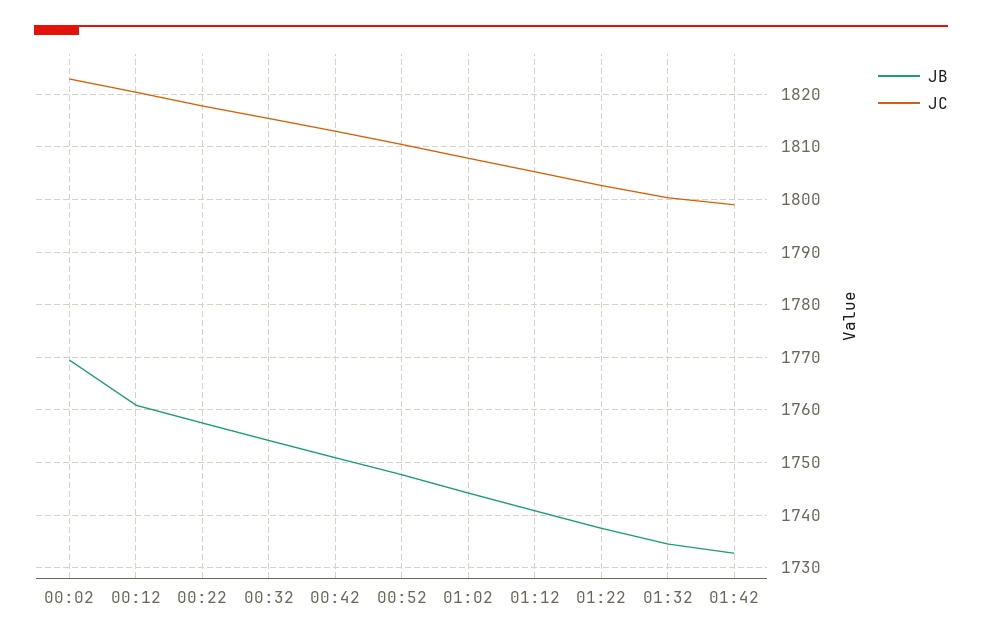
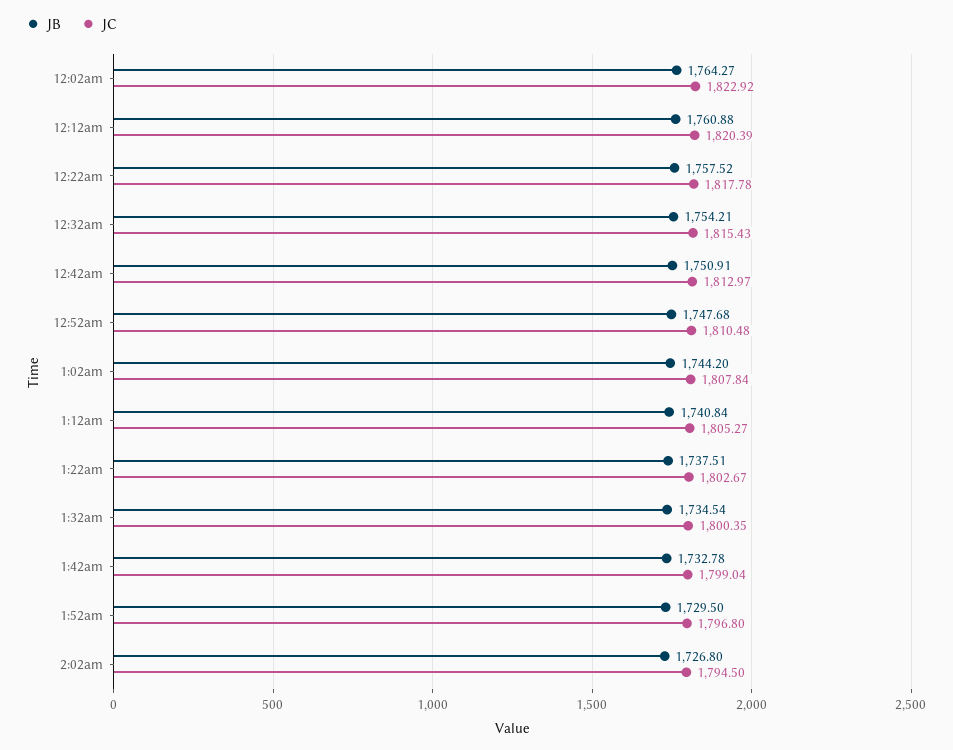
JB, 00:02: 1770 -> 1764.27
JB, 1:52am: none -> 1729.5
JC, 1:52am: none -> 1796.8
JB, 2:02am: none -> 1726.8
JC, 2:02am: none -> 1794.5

--

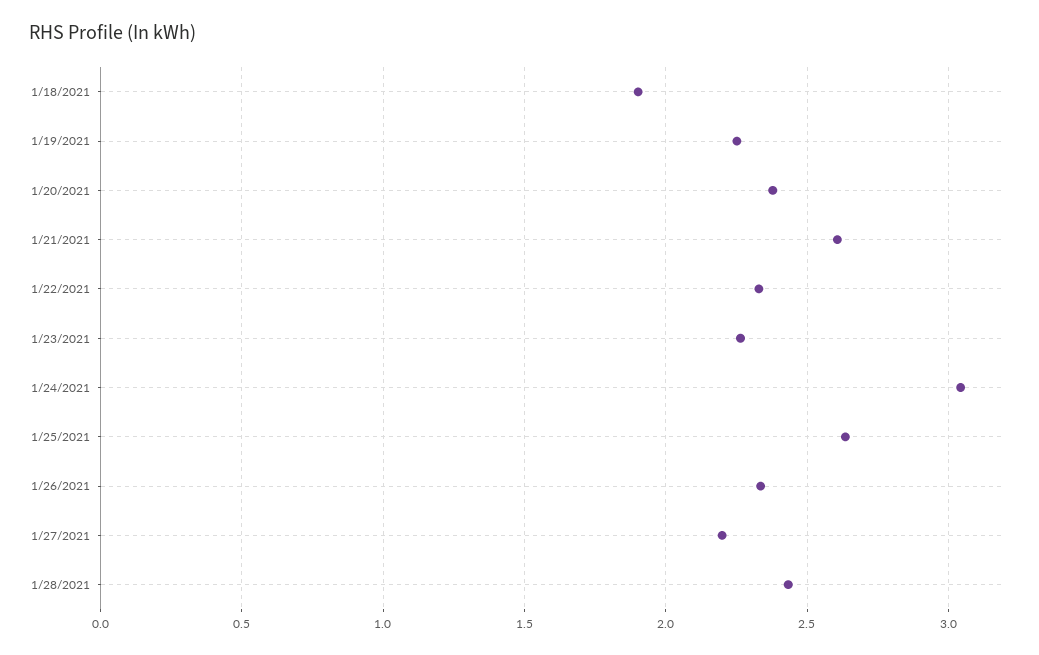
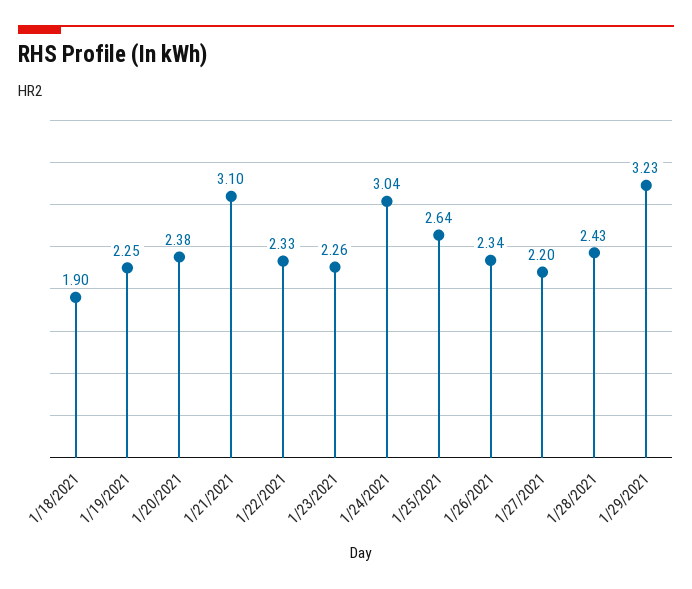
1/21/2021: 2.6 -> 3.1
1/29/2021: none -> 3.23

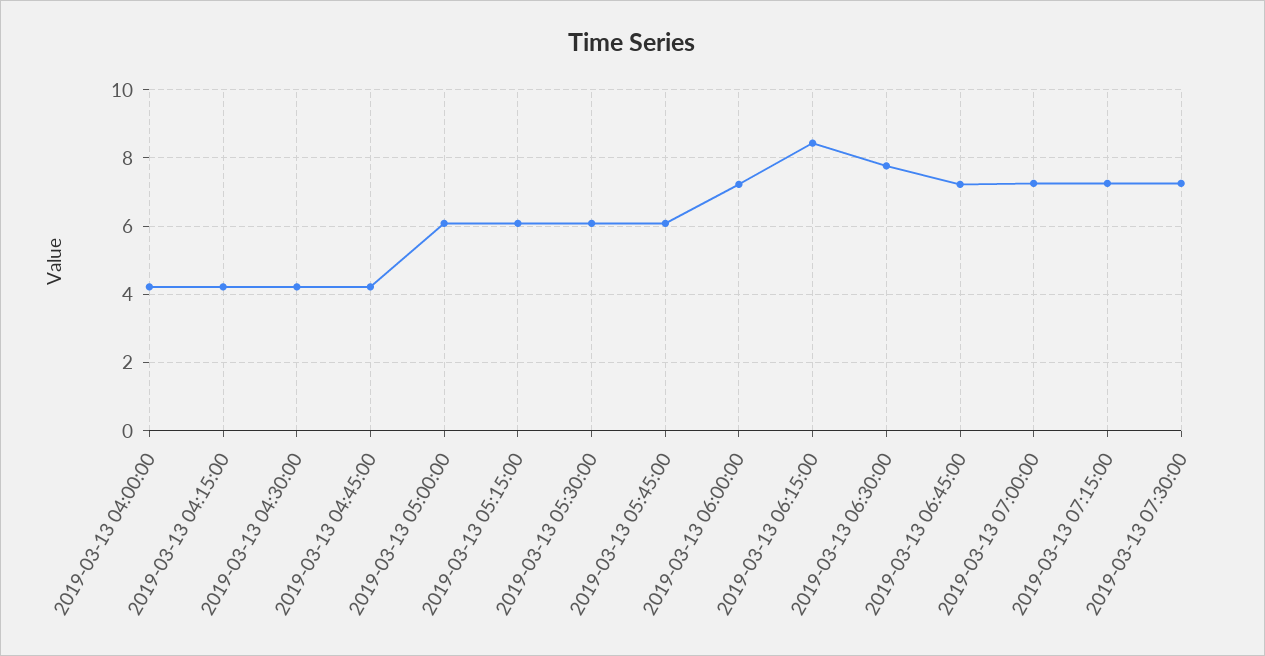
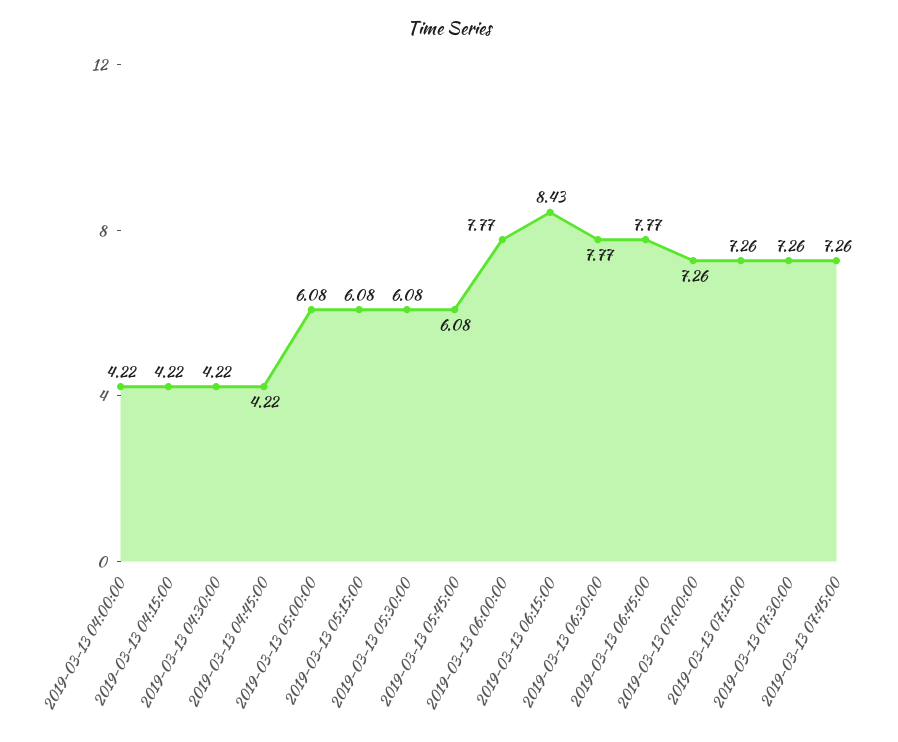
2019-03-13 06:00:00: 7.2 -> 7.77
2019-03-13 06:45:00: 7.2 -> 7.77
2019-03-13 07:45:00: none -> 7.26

*EXERCISE PROMPT:*
In the data above, find the line that contains "JB, 1:52am: none -> 1729.5" and the line that contains "JC, 2:02am: none -> 1794.5". Repeat exactly those lines and every line between them, and only those.

*EXERCISE OUTPUT:*
JB, 1:52am: none -> 1729.5
JC, 1:52am: none -> 1796.8
JB, 2:02am: none -> 1726.8
JC, 2:02am: none -> 1794.5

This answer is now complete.